How do you know if you have scoliosis? Do you want to know everything about Scoliosis or curvature of the spine?
You will find everything about this situation in this article, from the first word to the last word in which we cannot do it without what we benefit from, whether doctors or patients.

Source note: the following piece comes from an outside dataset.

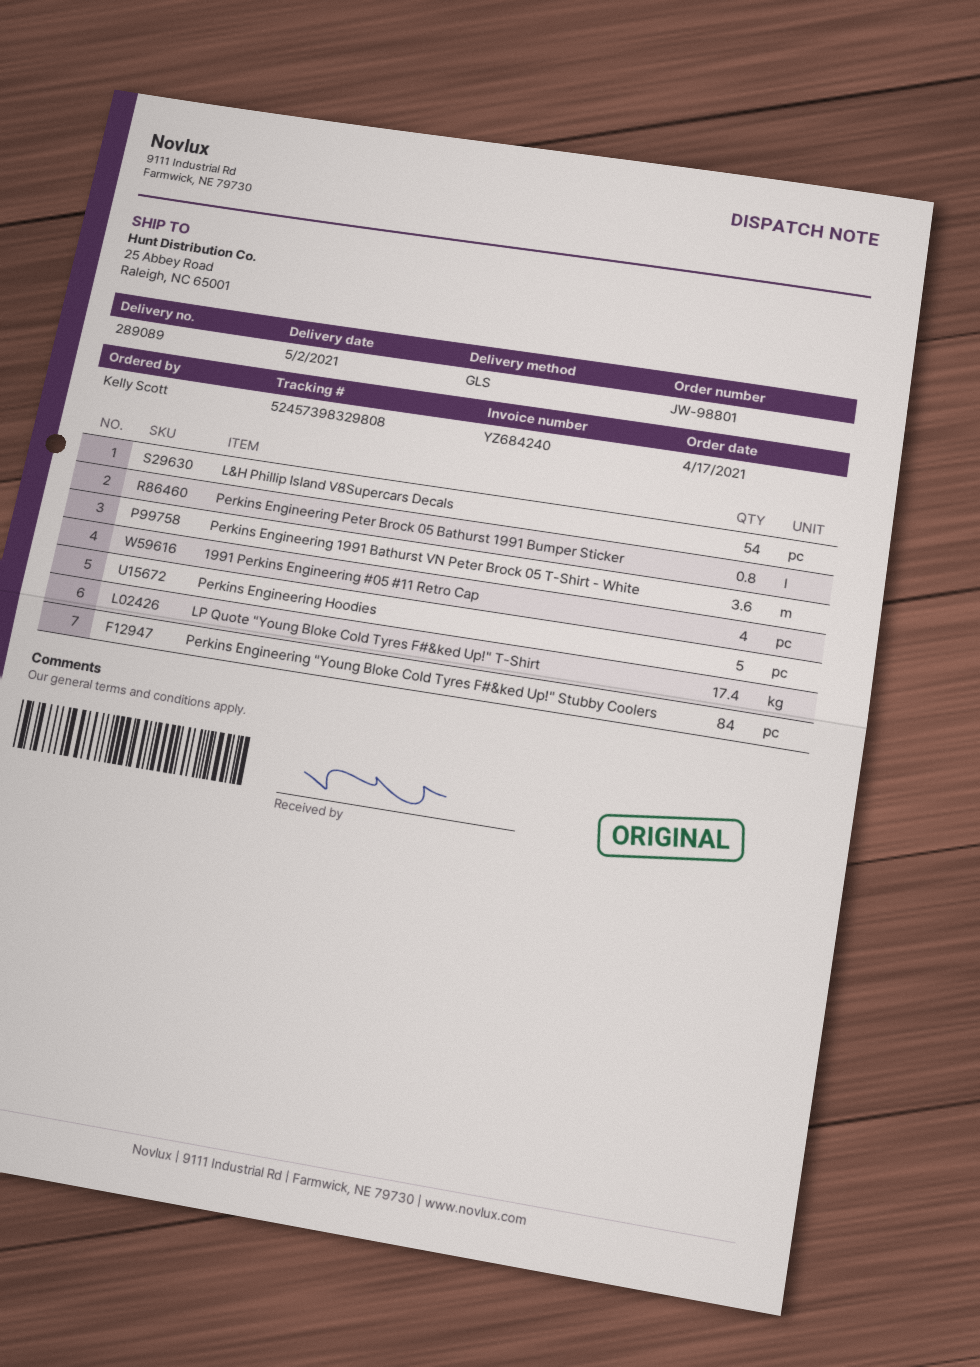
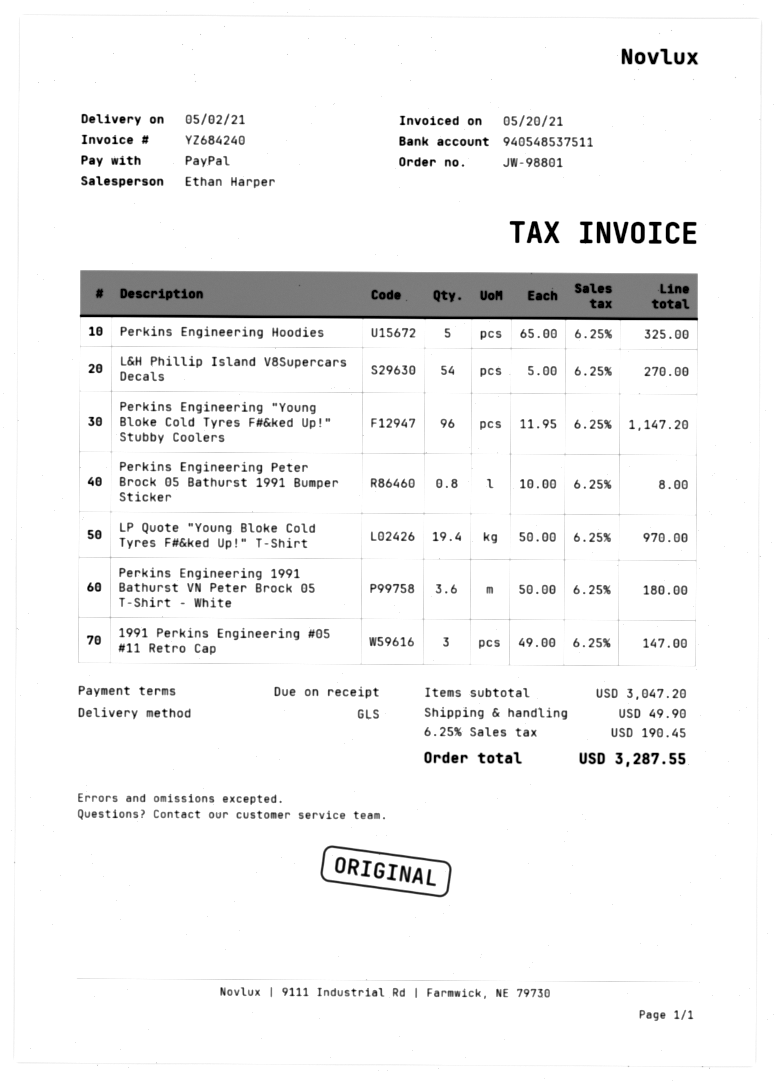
1991 Perkins Engineering #05 #11 Retro Cap: 4 -> 3
LP Quote "Young Bloke Cold Tyres F#&ked Up!" T-Shirt: 17.4 -> 19.4
Perkins Engineering "Young Bloke Cold Tyres F#&ked Up!" Stubby Coolers: 84 -> 96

In principle, but let us complete the subject of the explanation, or not, please, because it takes a very large amount of time. So, every need gathers like this, so I hope you know us benefit and we continue and not stop.
- 1 ➡️ Definition:
- 2 ➡️ Causes of Scoliosis:
- 3 2- Congenital Scoliosis: The second type
- 4 ➡️ Risk factors:
- 5 ➡️ Characteristics/Clinical Presentation :
- 6 ➡️ More serious cases of scoliosis may cause:
- 7 ➡️ Investigation:
- 8 ➡️ Examination: How do you know if you have scoliosis?
- 9 ➡️ Treatment:
- 10 References about How Do You Know If You Have Scoliosis?
Scoliosis: is the abnormal lateral curving of the spine to the left or right side.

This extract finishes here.